Selection rule: bonding is a bulk tool; steering is a policy tool; failover is a determinism tool. Anti-flap controls are mandatory in rail mobility; without them, multi-link increases incident frequency and reduces repeatability.
H2-5. Link Scoring & Decision Engine (What to Measure, How to React)
The decision engine is the “system soul” of a T2G gateway. It converts noisy mobility signals into auditable actions: warm up a candidate link, steer a domain, or switch a primary path. A robust engine must (1) measure across three layers, (2) prefer tail behavior over averages, and (3) encode every action as a Decision Record with reason codes.
RF layer (early warning)
RSRP/RSRQ/SINR windows, MIMO rank distribution, BLER trend.

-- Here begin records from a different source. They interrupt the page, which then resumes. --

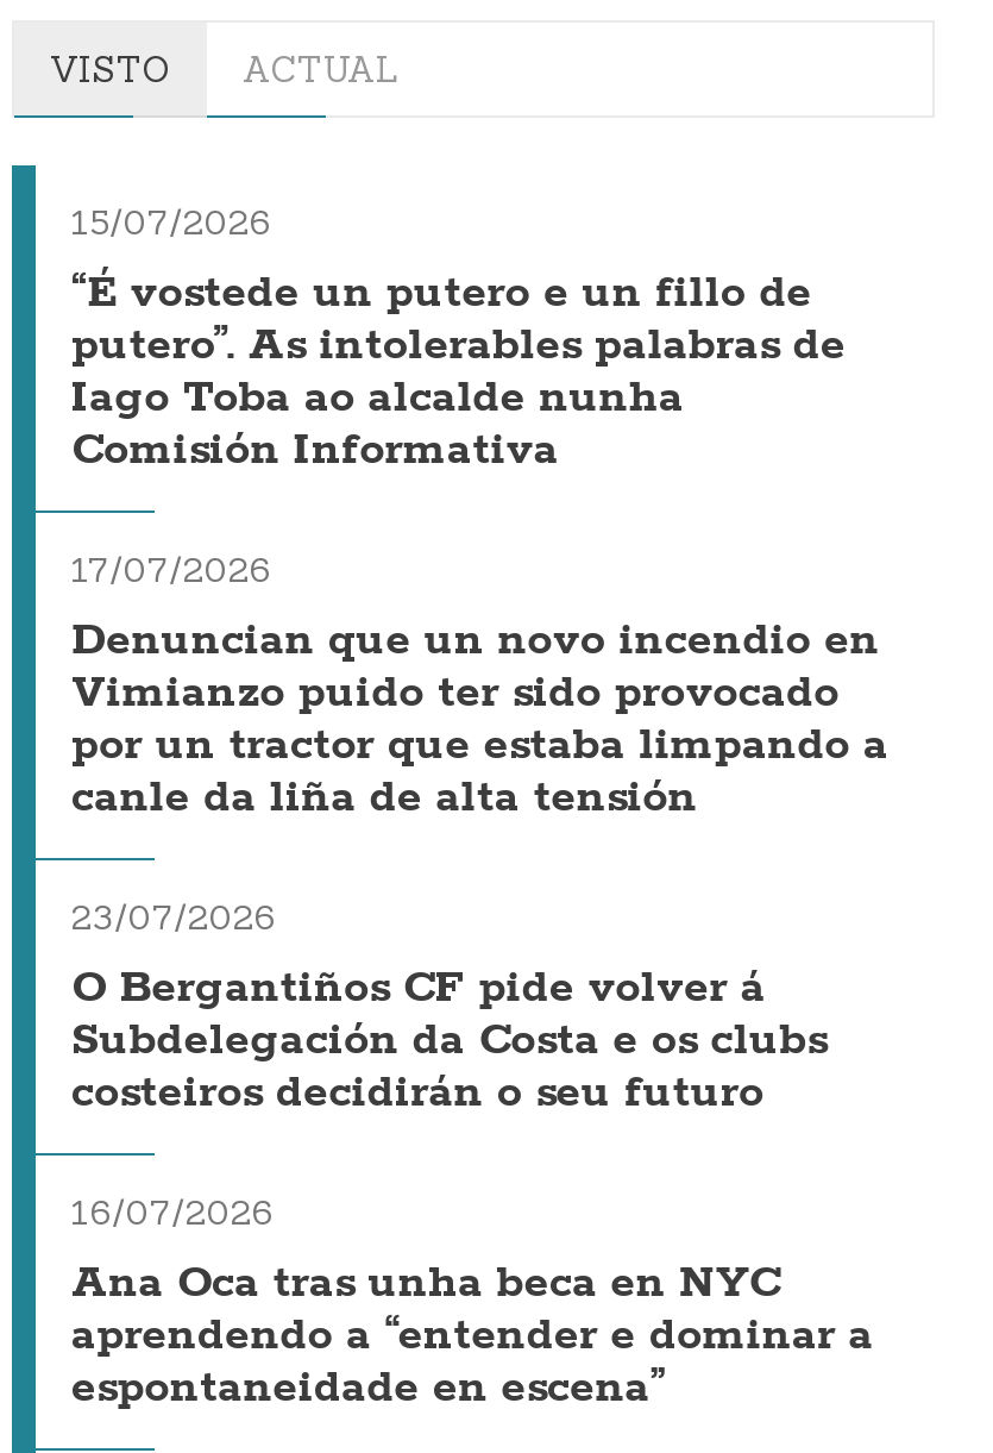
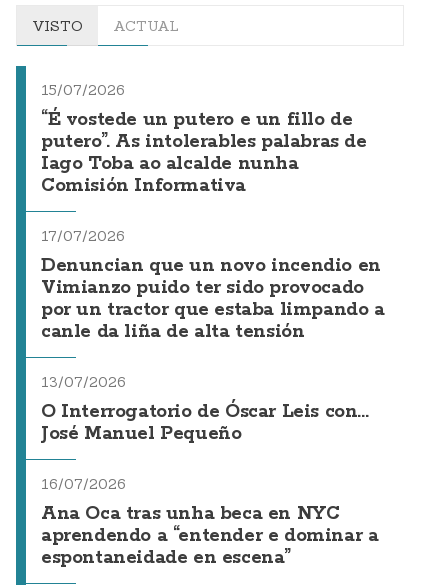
[71,897,827,1123] 23/07/2026 | O Bergantiños CF pide volver á | Subdelegación da Costa e os clubs | costeiros decidirán o seu futuro -> [41,373,368,446] 13/07/2026 | O Interrogatorio de Óscar Leis con... | José Manuel Pequeño

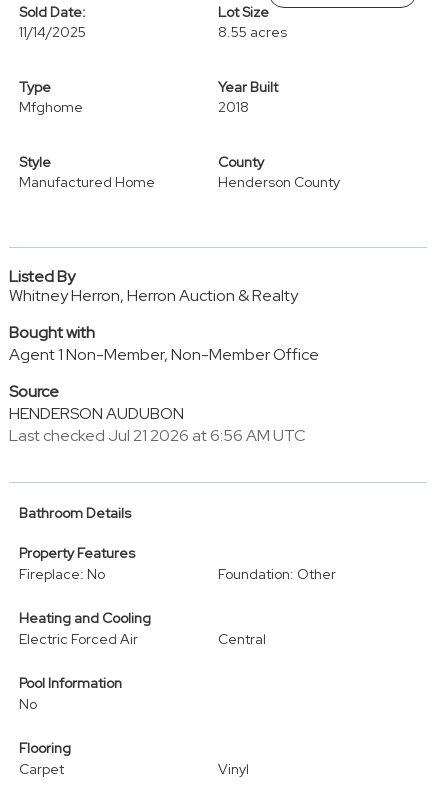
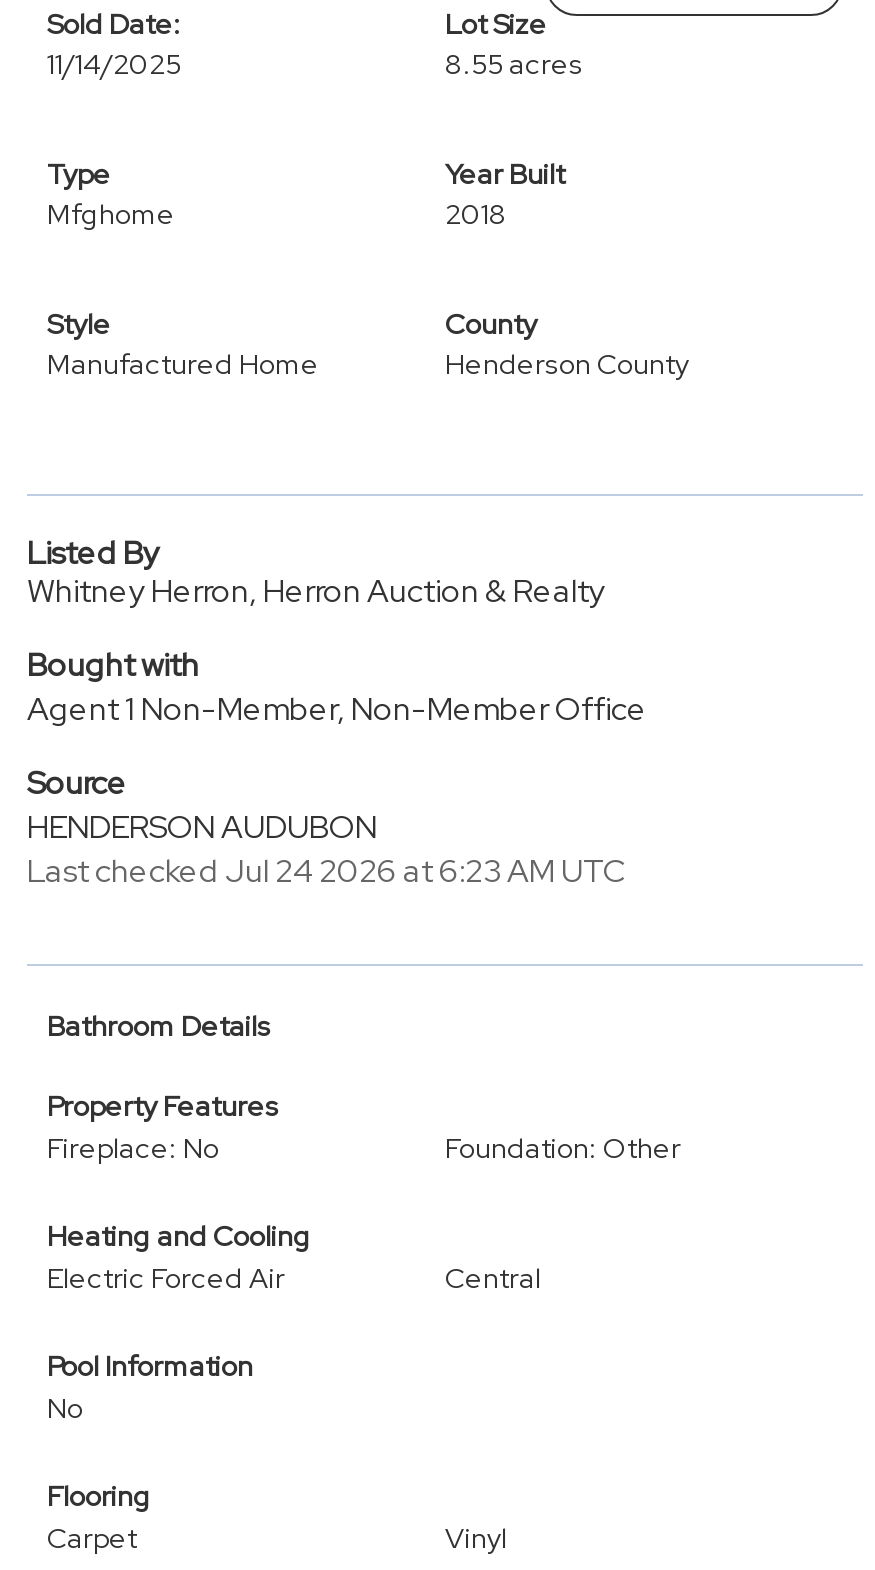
[9,425,306,446] Last checked Jul 21 2026 at 6:56 AM UTC -> [27,850,627,892] Last checked Jul 24 2026 at 6:23 AM UTC

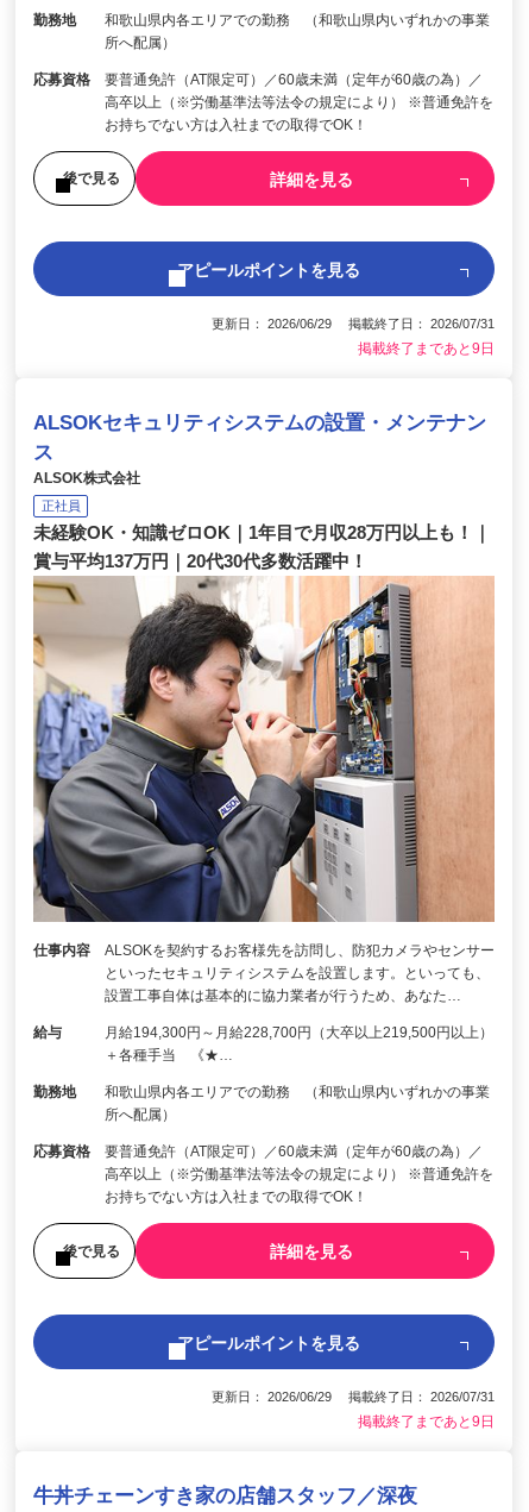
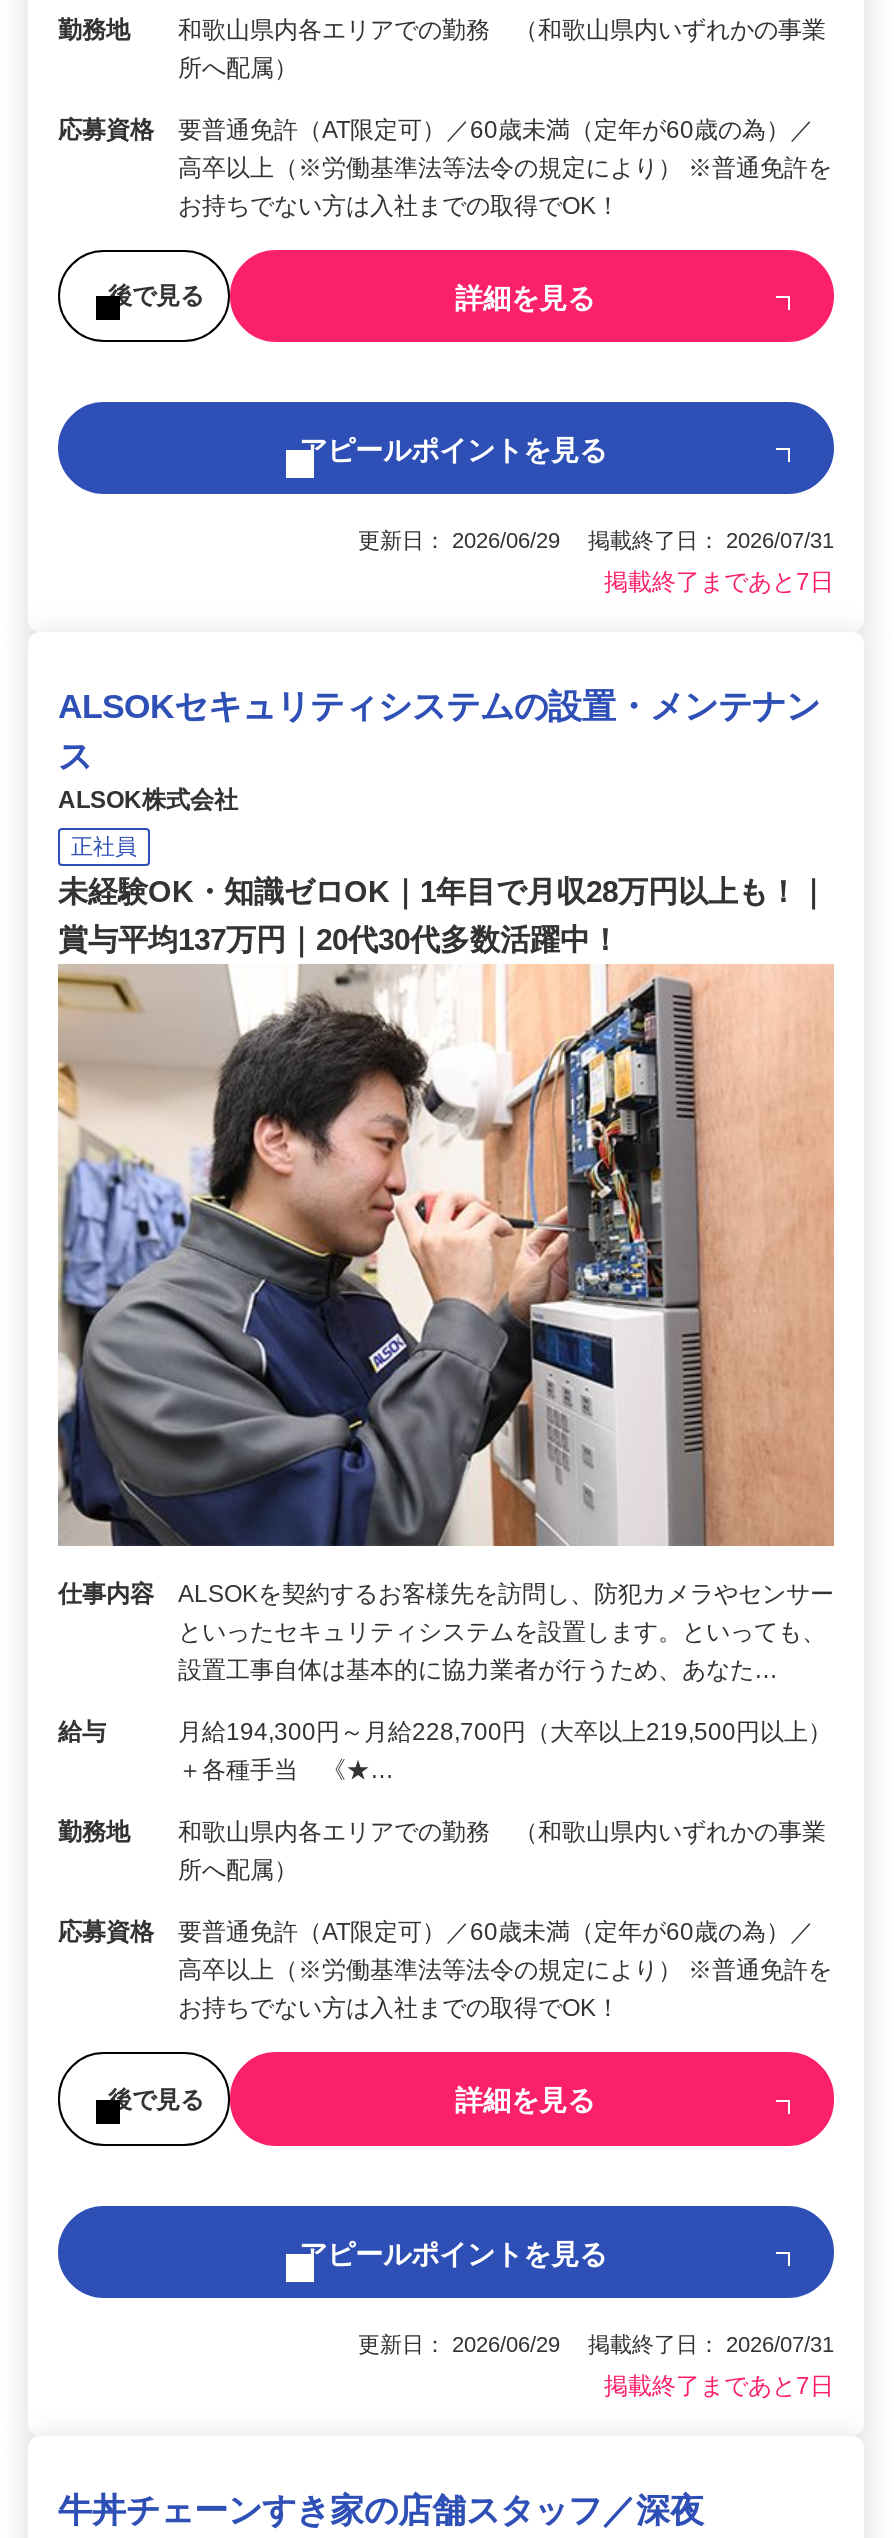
[358,341,495,357] 掲載終了まであと9日 -> [604,569,834,597] 掲載終了まであと7日
[358,1413,495,1430] 掲載終了まであと9日 -> [604,2372,834,2400] 掲載終了まであと7日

RF signals predict degradation but should not trigger switching alone.
Transport layer (experience)
p50/p95 RTT, jitter, loss, reorder, and throughput under load. Tail metrics detect bufferbloat and reordering harm.
Service layer (final gate)
DNS/TLS failures, portal detection, and IP-change frequency. Service probes prevent “RF looks good but apps fail”.
Reaction ladder (light → heavy): raise probe rate and warm up candidates first; switch only when sustained evidence exceeds hysteresis thresholds and the hold-time budget allows. This prevents oscillation at tunnel entrances and marginal coverage.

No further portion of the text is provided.